*WHAT IS BEING ASKED*. Give every line of the data again, exactly.

*PROVIDED ENTRIES*.
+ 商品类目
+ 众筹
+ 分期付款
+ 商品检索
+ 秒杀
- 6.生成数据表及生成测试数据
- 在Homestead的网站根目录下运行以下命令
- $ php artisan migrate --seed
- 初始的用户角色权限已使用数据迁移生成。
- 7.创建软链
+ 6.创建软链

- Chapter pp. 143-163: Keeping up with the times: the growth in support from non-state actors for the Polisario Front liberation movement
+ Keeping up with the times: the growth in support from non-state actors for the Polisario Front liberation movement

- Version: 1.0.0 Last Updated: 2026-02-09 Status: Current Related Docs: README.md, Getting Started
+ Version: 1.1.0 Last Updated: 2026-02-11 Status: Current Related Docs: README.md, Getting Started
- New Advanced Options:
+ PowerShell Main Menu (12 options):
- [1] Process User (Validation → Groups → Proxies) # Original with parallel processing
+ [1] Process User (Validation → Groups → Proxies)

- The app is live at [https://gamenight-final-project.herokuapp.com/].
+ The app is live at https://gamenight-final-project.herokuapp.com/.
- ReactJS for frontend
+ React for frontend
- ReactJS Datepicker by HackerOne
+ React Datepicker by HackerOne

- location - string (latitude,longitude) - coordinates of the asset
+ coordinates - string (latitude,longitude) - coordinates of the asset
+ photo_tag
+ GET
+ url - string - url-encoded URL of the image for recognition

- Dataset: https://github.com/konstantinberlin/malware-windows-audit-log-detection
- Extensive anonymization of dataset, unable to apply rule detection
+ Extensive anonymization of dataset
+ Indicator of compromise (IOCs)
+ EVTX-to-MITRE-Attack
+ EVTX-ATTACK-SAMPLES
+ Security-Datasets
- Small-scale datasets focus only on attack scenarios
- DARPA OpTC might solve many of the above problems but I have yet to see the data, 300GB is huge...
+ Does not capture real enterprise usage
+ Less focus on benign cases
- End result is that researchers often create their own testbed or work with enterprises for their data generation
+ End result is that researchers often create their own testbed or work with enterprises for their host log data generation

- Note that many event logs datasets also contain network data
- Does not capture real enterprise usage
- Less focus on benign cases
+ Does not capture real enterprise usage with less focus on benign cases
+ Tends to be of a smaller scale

*EXERCISE SOLUTION*.
+ 商品类目
+ 众筹
+ 分期付款
+ 商品检索
+ 秒杀
- 6.生成数据表及生成测试数据
- 在Homestead的网站根目录下运行以下命令
- $ php artisan migrate --seed
- 初始的用户角色权限已使用数据迁移生成。
- 7.创建软链
+ 6.创建软链

- Chapter pp. 143-163: Keeping up with the times: the growth in support from non-state actors for the Polisario Front liberation movement
+ Keeping up with the times: the growth in support from non-state actors for the Polisario Front liberation movement

- Version: 1.0.0 Last Updated: 2026-02-09 Status: Current Related Docs: README.md, Getting Started
+ Version: 1.1.0 Last Updated: 2026-02-11 Status: Current Related Docs: README.md, Getting Started
- New Advanced Options:
+ PowerShell Main Menu (12 options):
- [1] Process User (Validation → Groups → Proxies) # Original with parallel processing
+ [1] Process User (Validation → Groups → Proxies)

- The app is live at [https://gamenight-final-project.herokuapp.com/].
+ The app is live at https://gamenight-final-project.herokuapp.com/.
- ReactJS for frontend
+ React for frontend
- ReactJS Datepicker by HackerOne
+ React Datepicker by HackerOne

- location - string (latitude,longitude) - coordinates of the asset
+ coordinates - string (latitude,longitude) - coordinates of the asset
+ photo_tag
+ GET
+ url - string - url-encoded URL of the image for recognition

- Dataset: https://github.com/konstantinberlin/malware-windows-audit-log-detection
- Extensive anonymization of dataset, unable to apply rule detection
+ Extensive anonymization of dataset
+ Indicator of compromise (IOCs)
+ EVTX-to-MITRE-Attack
+ EVTX-ATTACK-SAMPLES
+ Security-Datasets
- Small-scale datasets focus only on attack scenarios
- DARPA OpTC might solve many of the above problems but I have yet to see the data, 300GB is huge...
+ Does not capture real enterprise usage
+ Less focus on benign cases
- End result is that researchers often create their own testbed or work with enterprises for their data generation
+ End result is that researchers often create their own testbed or work with enterprises for their host log data generation

- Note that many event logs datasets also contain network data
- Does not capture real enterprise usage
- Less focus on benign cases
+ Does not capture real enterprise usage with less focus on benign cases
+ Tends to be of a smaller scale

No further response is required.